Dataset extract section start

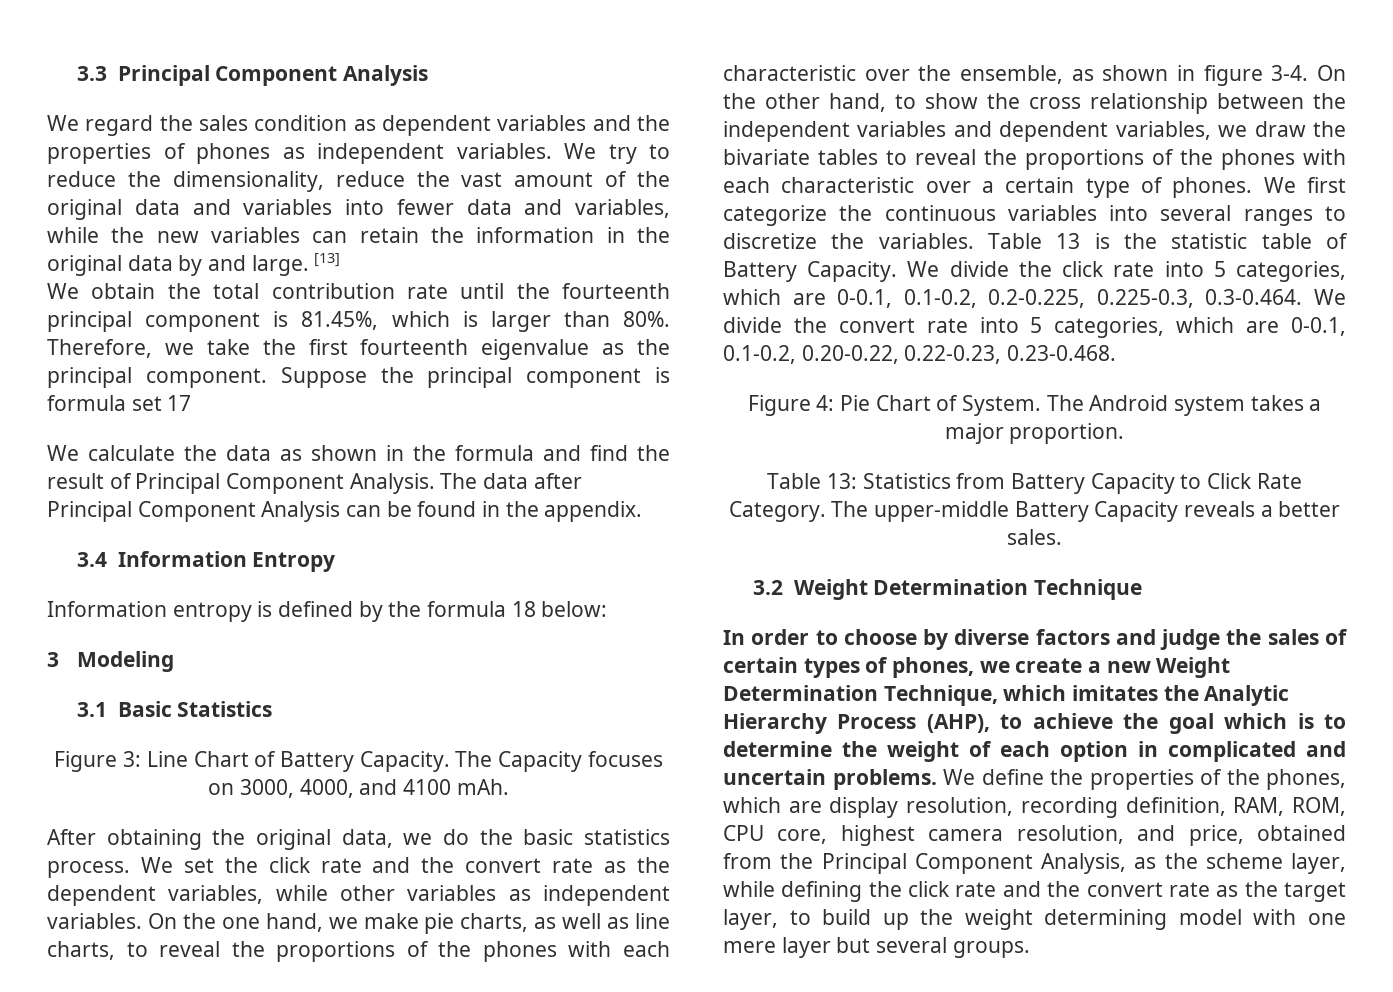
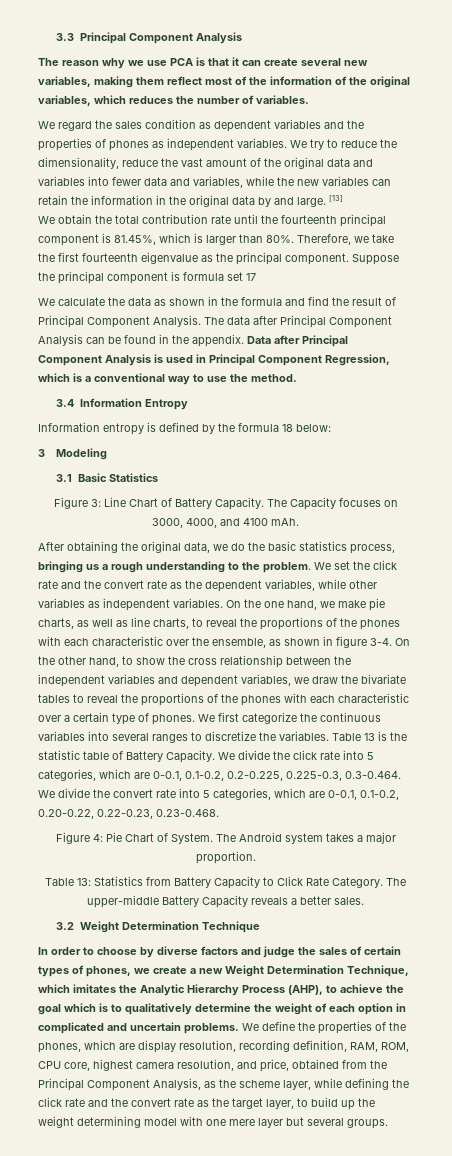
+ The reason why we use PCA is that it can create several new variables, making them reflect most of the information of the original variables, which reduces the number of variables.
+ Data after Principal Component Analysis is used in Principal Component Regression, which is a conventional way to use the method.
- After obtaining the original data, we do the basic statistics process.
+ After obtaining the original data, we do the basic statistics process, bringing us a rough understanding to the problem.
- In order to choose by diverse factors and judge the sales of certain types of phones, we create a new Weight Determination Technique, which imitates the Analytic Hierarchy Process (AHP), to achieve the goal which is to determine the weight of each option in complicated and uncertain problems.
+ In order to choose by diverse factors and judge the sales of certain types of phones, we create a new Weight Determination Technique, which imitates the Analytic Hierarchy Process (AHP), to achieve the goal which is to qualitatively determine the weight of each option in complicated and uncertain problems.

Dataset extract section end

#### What is required
Each line of the data that has the string "statistics" should be returned.

#### Solution to this exercise
- After obtaining the original data, we do the basic statistics process.
+ After obtaining the original data, we do the basic statistics process, bringing us a rough understanding to the problem.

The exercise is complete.